What you are asked to do =>
Leave out the pictures and repeat everything else in the records exactly.

Data records =>
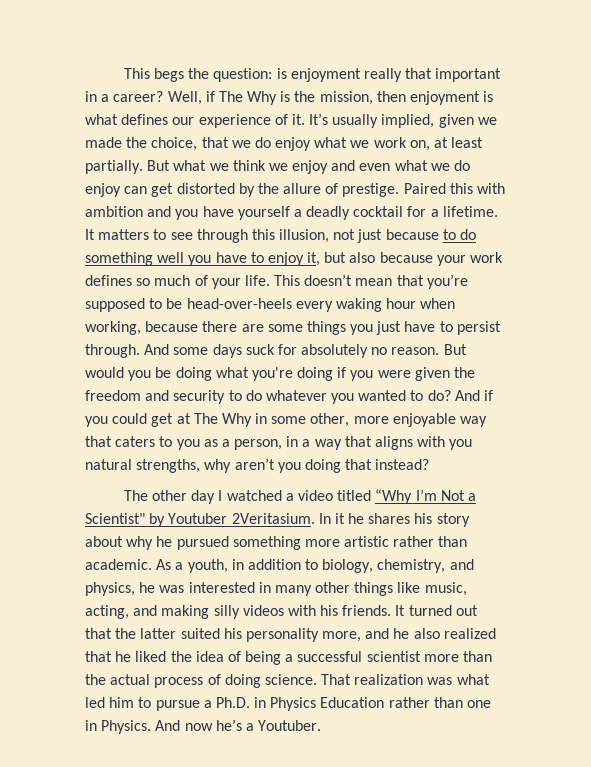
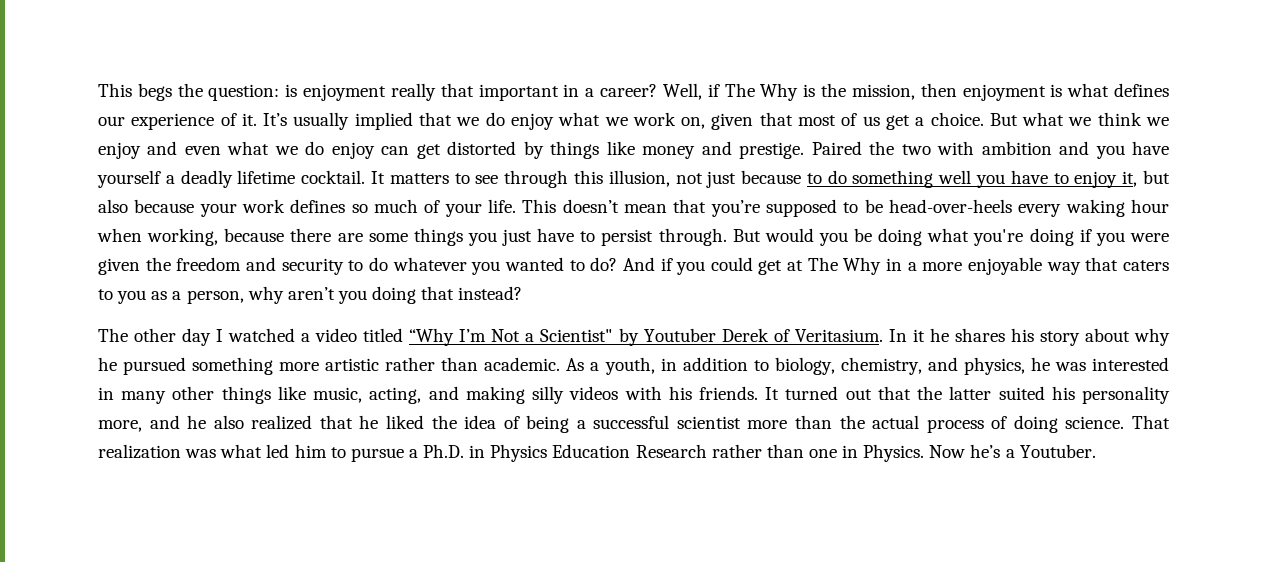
[381,114,497,128] [85,137,198,151] implied, given we made the choice, -> [354,112,413,130] implied
[434,137,484,148] [85,160,143,174] at least partially. -> [711,112,984,130] given that most of us get a choice.
[257,183,473,197] the allure of prestige. Paired this -> [550,141,931,159] things like money and prestige. Paired the two
[353,206,498,217] cocktail for a lifetime. -> [237,170,366,184] lifetime cocktail.
[144,344,440,358] And some days suck for absolutely no reason. -> (727, 237) none
[271,413,350,427] some other, -> [907,262,917,271] a
[286,436,473,450] [85,459,201,473] in a way that aligns with you natural strengths, -> (244, 297) none
[231,513,315,524] 2Veritasium. -> [721,328,883,342] Derek of Veritasium.
(385, 702) none -> [635,444,707,458] Research
[155,720,213,731] And now -> [929,445,966,458] Now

Answer area =>
[381,114,497,128] [85,137,198,151] implied, given we made the choice, -> [354,112,413,130] implied
[434,137,484,148] [85,160,143,174] at least partially. -> [711,112,984,130] given that most of us get a choice.
[257,183,473,197] the allure of prestige. Paired this -> [550,141,931,159] things like money and prestige. Paired the two
[353,206,498,217] cocktail for a lifetime. -> [237,170,366,184] lifetime cocktail.
[144,344,440,358] And some days suck for absolutely no reason. -> (727, 237) none
[271,413,350,427] some other, -> [907,262,917,271] a
[286,436,473,450] [85,459,201,473] in a way that aligns with you natural strengths, -> (244, 297) none
[231,513,315,524] 2Veritasium. -> [721,328,883,342] Derek of Veritasium.
(385, 702) none -> [635,444,707,458] Research
[155,720,213,731] And now -> [929,445,966,458] Now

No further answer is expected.